Page MenuHomePhabricator

[IR] Avoid the need to prefix MS C++ symbols with '\01'
ClosedPublic

Authored by rnk on Feb 19 2015, 3:57 PM.

Details

Summary

Now the Windows mangling modes ('w' and 'x') do not do any mangling for
symbols starting with '?'. This means that clang can stop adding the
hideous '\01' leading escape. This means LLVM debug logs are less likely
to contain ASCII escape characters and it will be easier to copy and
paste MS symbol names from IR.

Finally.

For non-Windows platforms, names starting with '?' still get IR
mangling, so once clang stops escaping MS C++ names, we will get extra
'_' prefixing on MachO. That's fine, since it is currently impossible to
construct a triple that uses the MS C++ ABI in clang and emits macho
object files.

Diff Detail

Repository
rL LLVM

Event Timeline

rnk updated this revision to Diff 20352.Feb 19 2015, 3:57 PM
rnk retitled this revision from to Mangler: Don't prefix MS ABI names with a leading ? character.
rnk updated this object.
rnk added reviewers: rafael, majnemer.
rnk added a subscriber: Unknown Object (MLST).
rnk updated this revision to Diff 20357.Feb 19 2015, 4:34 PM
  • Remove the check for stdcall/fastcall mangling
majnemer edited edge metadata.Feb 19 2015, 4:35 PM

LGTM but I'd like @rafael to look at this as well.
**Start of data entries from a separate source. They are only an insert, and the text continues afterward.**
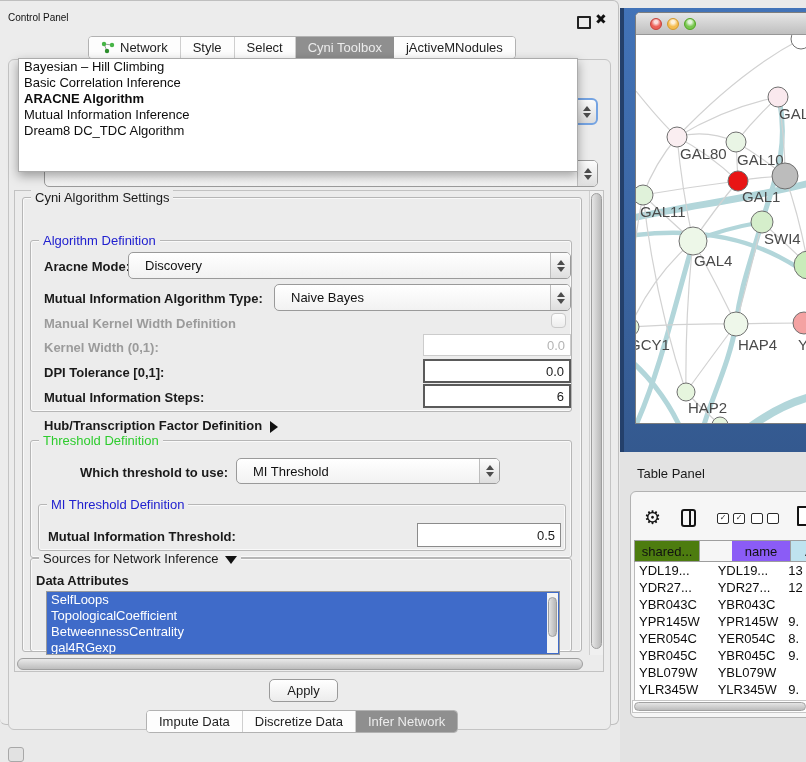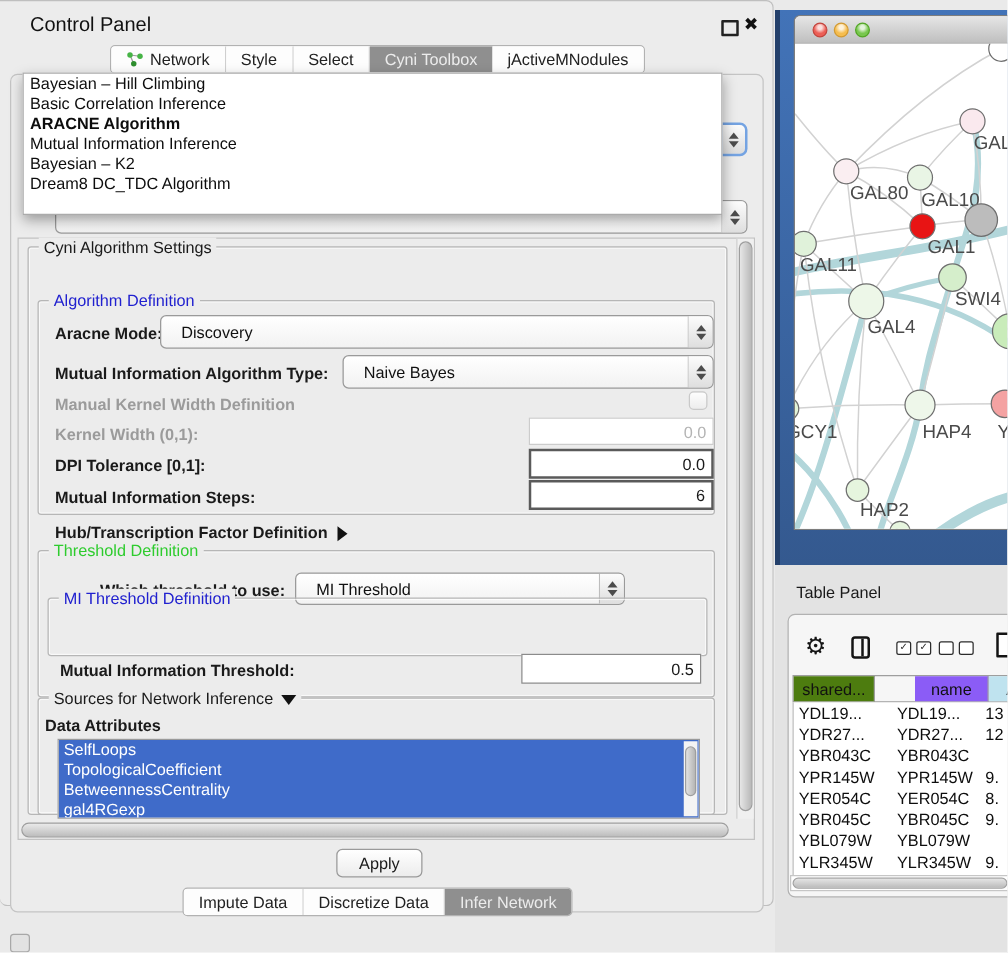"Control Panel" .cp-title { font-size: 16px -> 10px; left: 24px -> 8px }
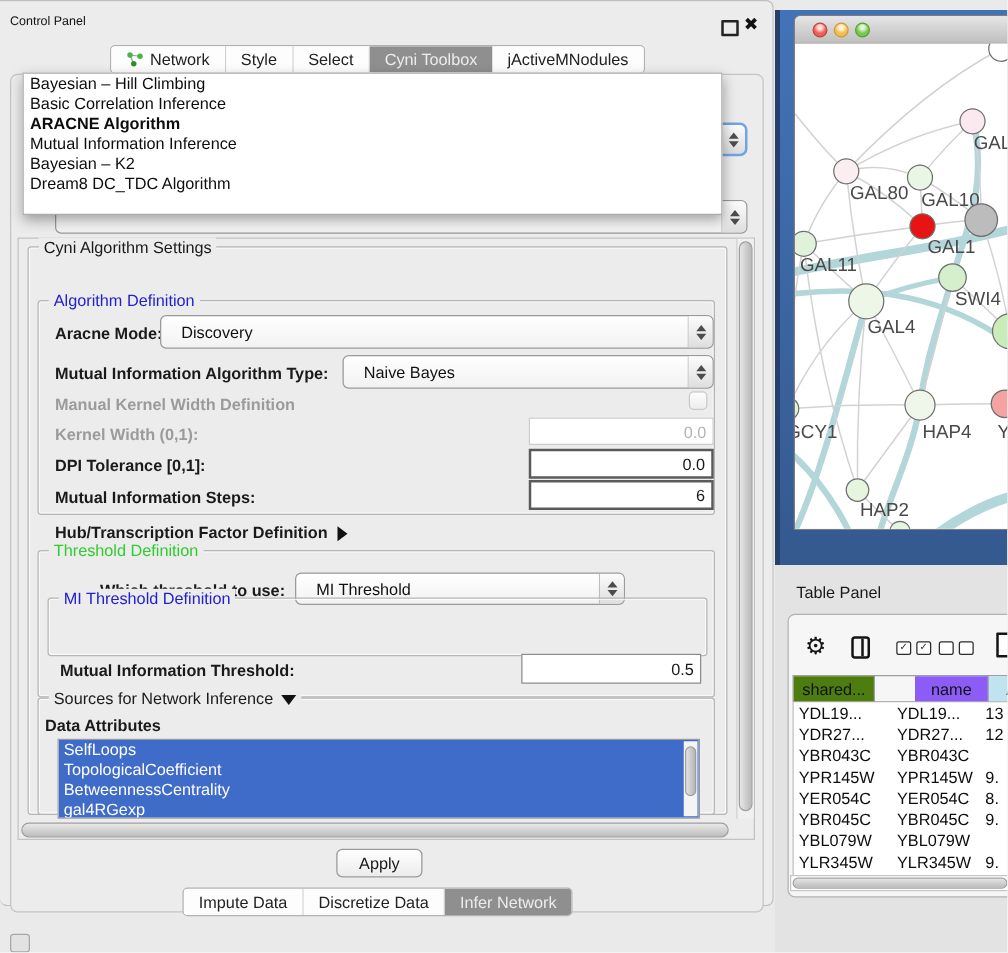"Bayesian – K2" div.pop-item { html: <div>Bayesian – K2</div> -> none }
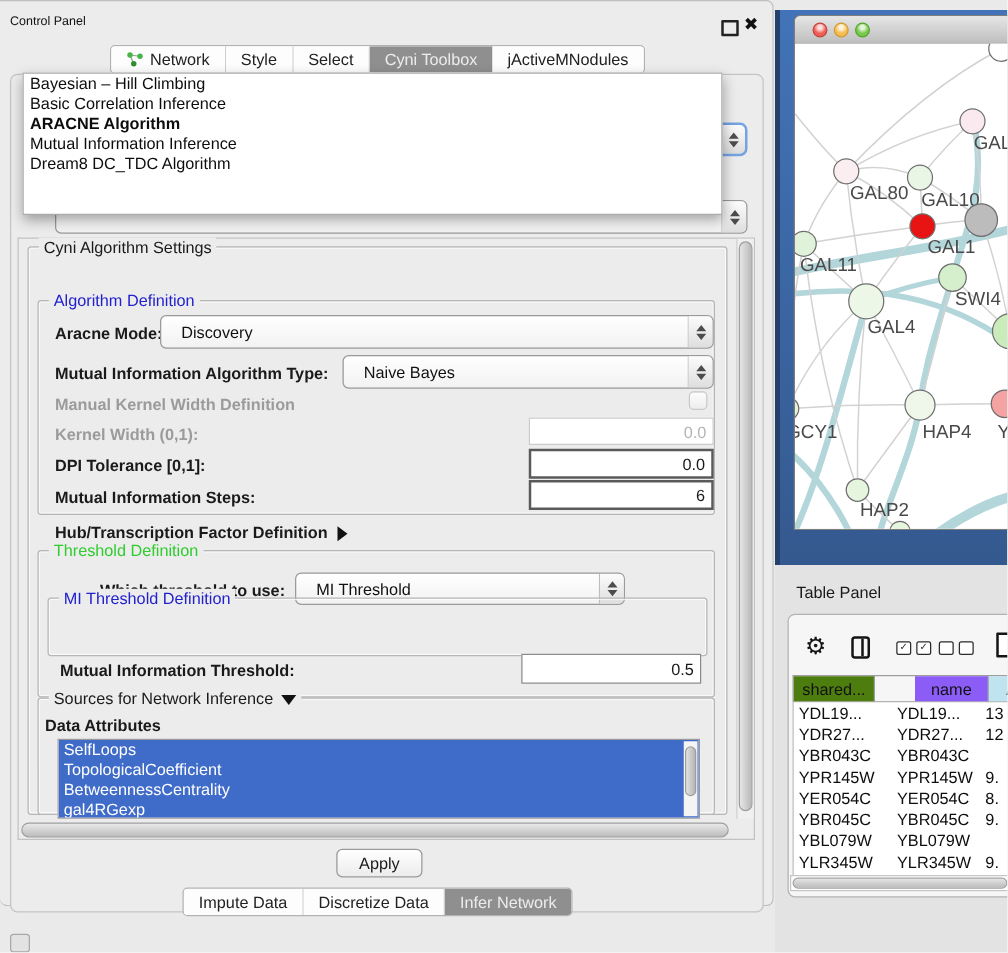"MI Threshold Definition" div.abs { top: 478px -> 504px }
rafael edited edge metadata.Feb 19 2015, 5:47 PM

This would change the result of

@"?foo" = private global i32 42

no? In particular it would miss the .L on ELF.

lib/IR/Mangler.cpp
118 ↗(On Diff #20357)

You can move this before " Prefix = ..";

rnk added a comment.Feb 20 2015, 9:57 AM

This would change the result of

@"?foo" = private global i32 42

no? In particular it would miss the .L on ELF.

Yes. The lack of .L is concerning, but why have we been able to get by without the L prefix on COFF for so long with these names? Is there a bug there too? Maybe we should do the private symbol prefixing even in the presence of '?' or '\01'?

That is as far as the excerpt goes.